The records below are to be copied exactly, with every picture left out.

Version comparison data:
::::::::
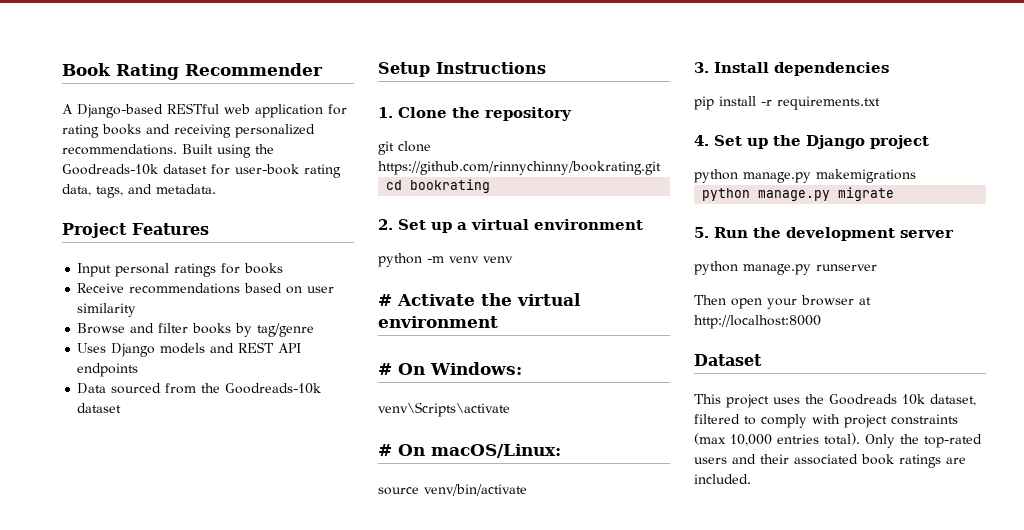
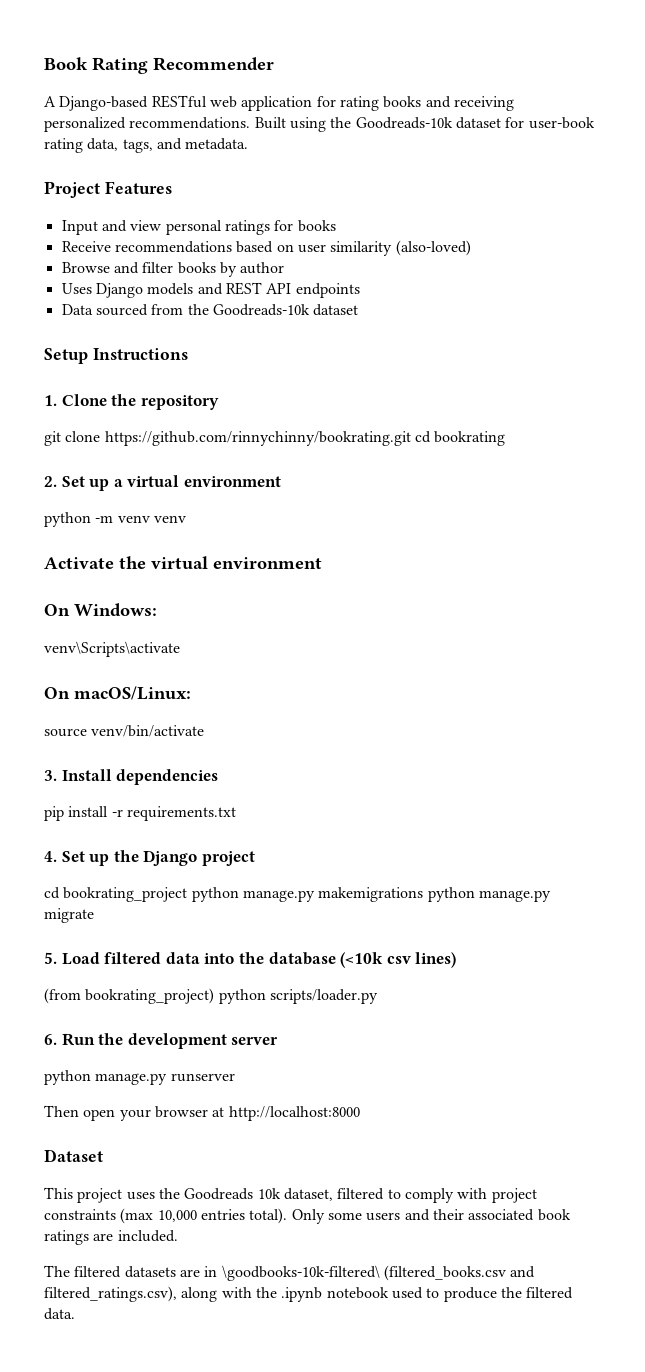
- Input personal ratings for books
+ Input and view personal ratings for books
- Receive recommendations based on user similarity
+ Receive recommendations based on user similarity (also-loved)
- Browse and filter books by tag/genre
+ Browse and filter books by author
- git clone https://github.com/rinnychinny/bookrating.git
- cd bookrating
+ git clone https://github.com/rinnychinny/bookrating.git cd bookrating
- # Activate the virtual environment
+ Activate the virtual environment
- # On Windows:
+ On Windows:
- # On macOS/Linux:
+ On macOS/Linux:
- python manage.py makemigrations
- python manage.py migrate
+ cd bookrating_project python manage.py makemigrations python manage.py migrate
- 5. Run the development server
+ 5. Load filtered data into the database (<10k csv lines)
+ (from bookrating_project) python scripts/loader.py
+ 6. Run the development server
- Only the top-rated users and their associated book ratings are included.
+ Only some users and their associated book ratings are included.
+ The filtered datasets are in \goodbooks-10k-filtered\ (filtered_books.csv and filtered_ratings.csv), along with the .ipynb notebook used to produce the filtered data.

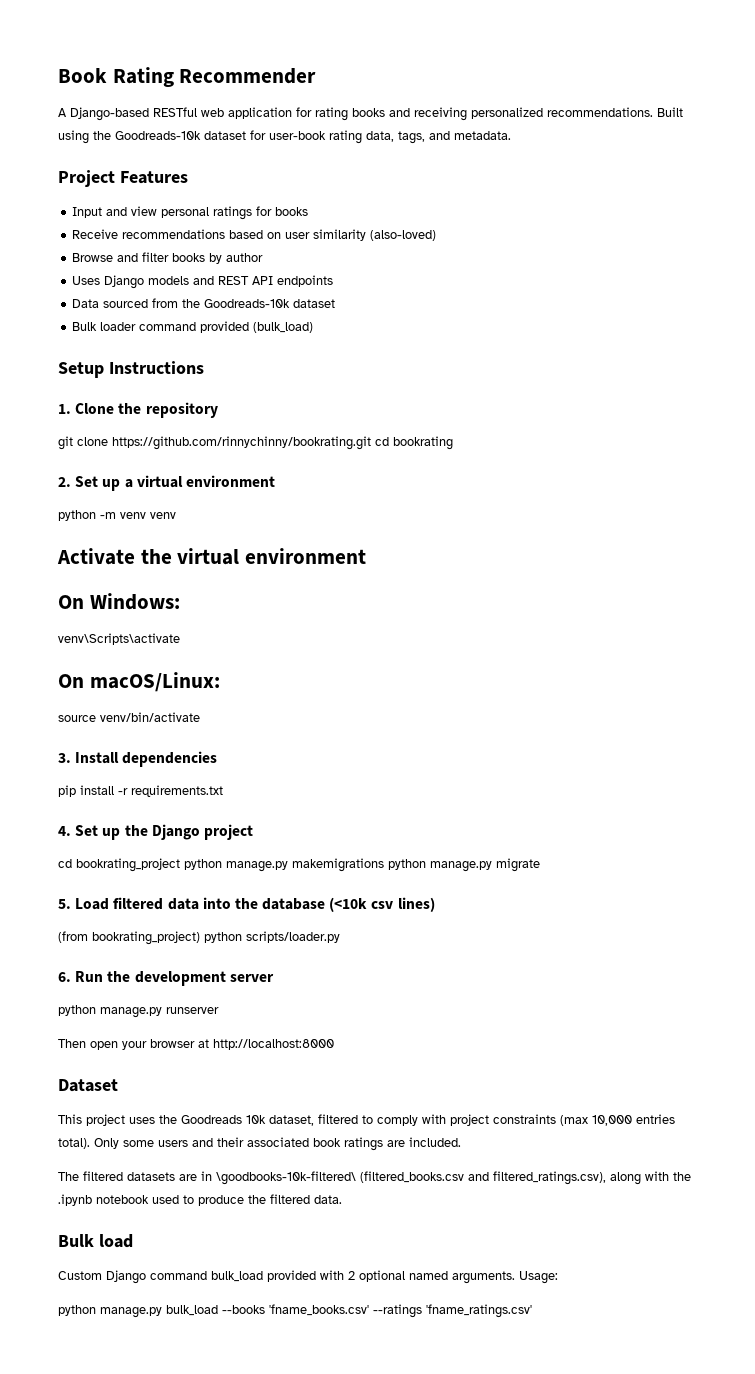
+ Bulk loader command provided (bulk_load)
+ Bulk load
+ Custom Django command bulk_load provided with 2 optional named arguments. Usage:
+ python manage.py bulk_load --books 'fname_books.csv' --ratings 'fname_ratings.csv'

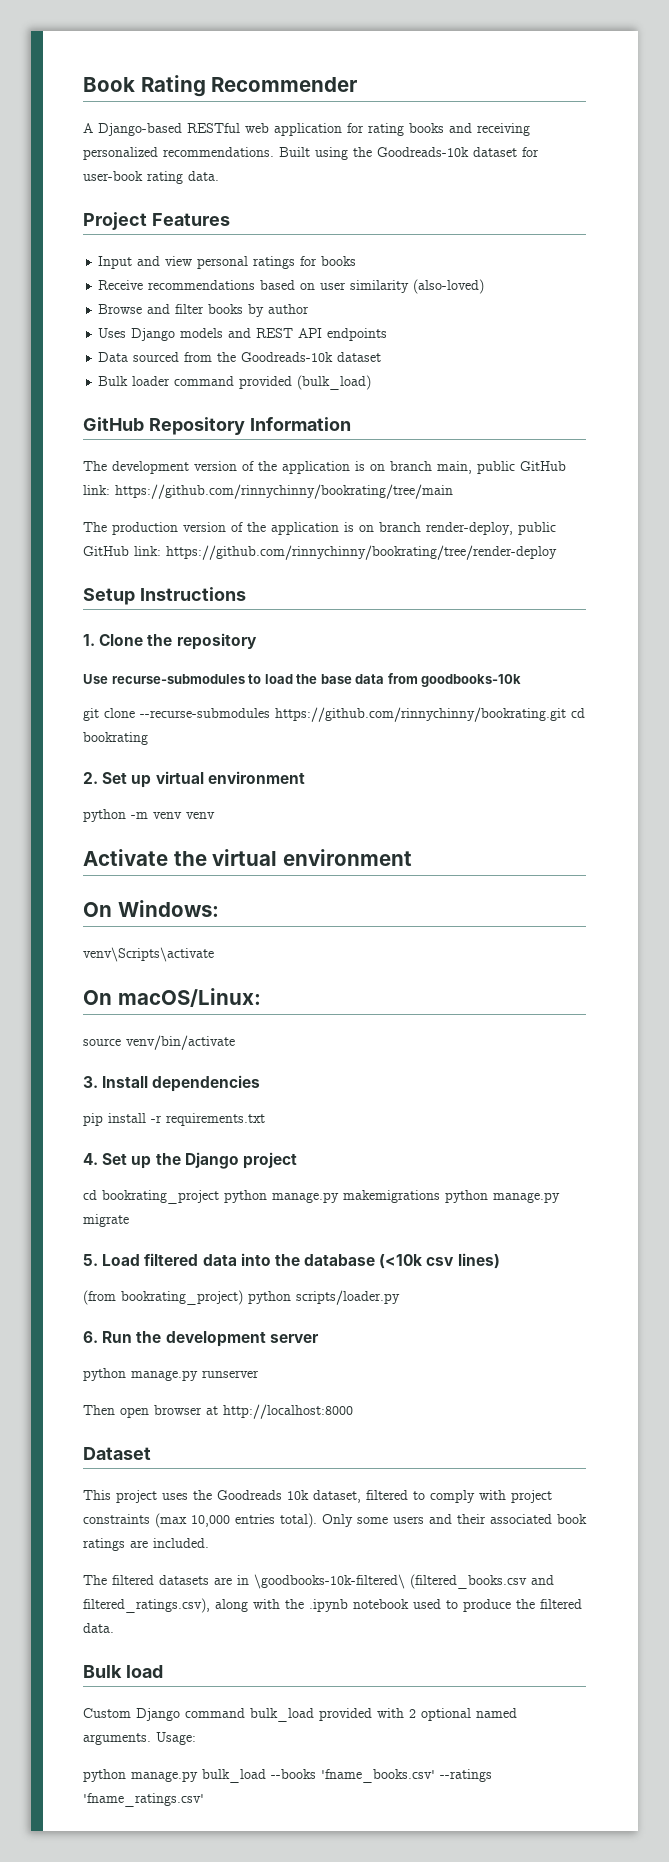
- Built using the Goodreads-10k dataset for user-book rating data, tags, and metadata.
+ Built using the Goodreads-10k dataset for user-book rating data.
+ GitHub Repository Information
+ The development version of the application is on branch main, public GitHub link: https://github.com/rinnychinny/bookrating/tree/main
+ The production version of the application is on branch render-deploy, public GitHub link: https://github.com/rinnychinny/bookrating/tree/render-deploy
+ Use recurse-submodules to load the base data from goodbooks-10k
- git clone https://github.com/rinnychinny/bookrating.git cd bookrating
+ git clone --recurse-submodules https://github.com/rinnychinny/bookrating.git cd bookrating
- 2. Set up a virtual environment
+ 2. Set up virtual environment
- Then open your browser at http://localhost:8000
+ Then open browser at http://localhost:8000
::::::::
-- Exercise response --
- Input personal ratings for books
+ Input and view personal ratings for books
- Receive recommendations based on user similarity
+ Receive recommendations based on user similarity (also-loved)
- Browse and filter books by tag/genre
+ Browse and filter books by author
- git clone https://github.com/rinnychinny/bookrating.git
- cd bookrating
+ git clone https://github.com/rinnychinny/bookrating.git cd bookrating
- # Activate the virtual environment
+ Activate the virtual environment
- # On Windows:
+ On Windows:
- # On macOS/Linux:
+ On macOS/Linux:
- python manage.py makemigrations
- python manage.py migrate
+ cd bookrating_project python manage.py makemigrations python manage.py migrate
- 5. Run the development server
+ 5. Load filtered data into the database (<10k csv lines)
+ (from bookrating_project) python scripts/loader.py
+ 6. Run the development server
- Only the top-rated users and their associated book ratings are included.
+ Only some users and their associated book ratings are included.
+ The filtered datasets are in \goodbooks-10k-filtered\ (filtered_books.csv and filtered_ratings.csv), along with the .ipynb notebook used to produce the filtered data.

+ Bulk loader command provided (bulk_load)
+ Bulk load
+ Custom Django command bulk_load provided with 2 optional named arguments. Usage:
+ python manage.py bulk_load --books 'fname_books.csv' --ratings 'fname_ratings.csv'

- Built using the Goodreads-10k dataset for user-book rating data, tags, and metadata.
+ Built using the Goodreads-10k dataset for user-book rating data.
+ GitHub Repository Information
+ The development version of the application is on branch main, public GitHub link: https://github.com/rinnychinny/bookrating/tree/main
+ The production version of the application is on branch render-deploy, public GitHub link: https://github.com/rinnychinny/bookrating/tree/render-deploy
+ Use recurse-submodules to load the base data from goodbooks-10k
- git clone https://github.com/rinnychinny/bookrating.git cd bookrating
+ git clone --recurse-submodules https://github.com/rinnychinny/bookrating.git cd bookrating
- 2. Set up a virtual environment
+ 2. Set up virtual environment
- Then open your browser at http://localhost:8000
+ Then open browser at http://localhost:8000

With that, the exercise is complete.